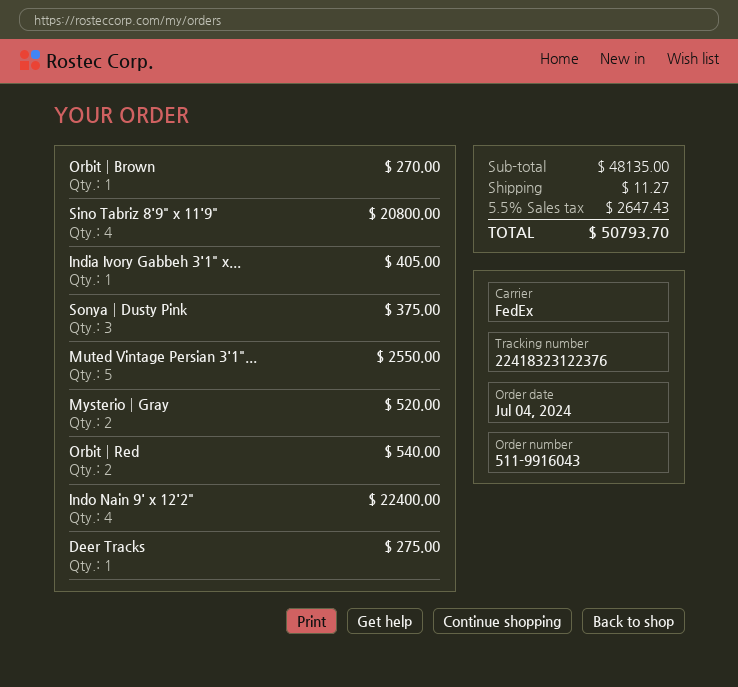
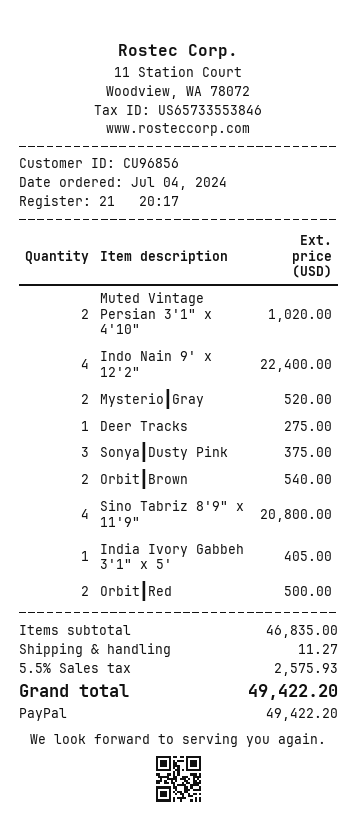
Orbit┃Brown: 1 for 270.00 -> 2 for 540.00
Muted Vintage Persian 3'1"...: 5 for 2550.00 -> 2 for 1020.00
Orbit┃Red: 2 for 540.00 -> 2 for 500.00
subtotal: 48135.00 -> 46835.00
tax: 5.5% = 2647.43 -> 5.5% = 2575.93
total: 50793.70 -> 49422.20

• • •

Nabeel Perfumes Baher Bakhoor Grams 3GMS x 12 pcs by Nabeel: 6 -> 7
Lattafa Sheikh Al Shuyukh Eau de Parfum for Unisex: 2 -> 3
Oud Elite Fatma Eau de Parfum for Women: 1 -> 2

• • •

__Exercise details__:
Report all lines of the data that include the word "Orbit".

__Result__:
Orbit┃Brown: 1 for 270.00 -> 2 for 540.00
Orbit┃Red: 2 for 540.00 -> 2 for 500.00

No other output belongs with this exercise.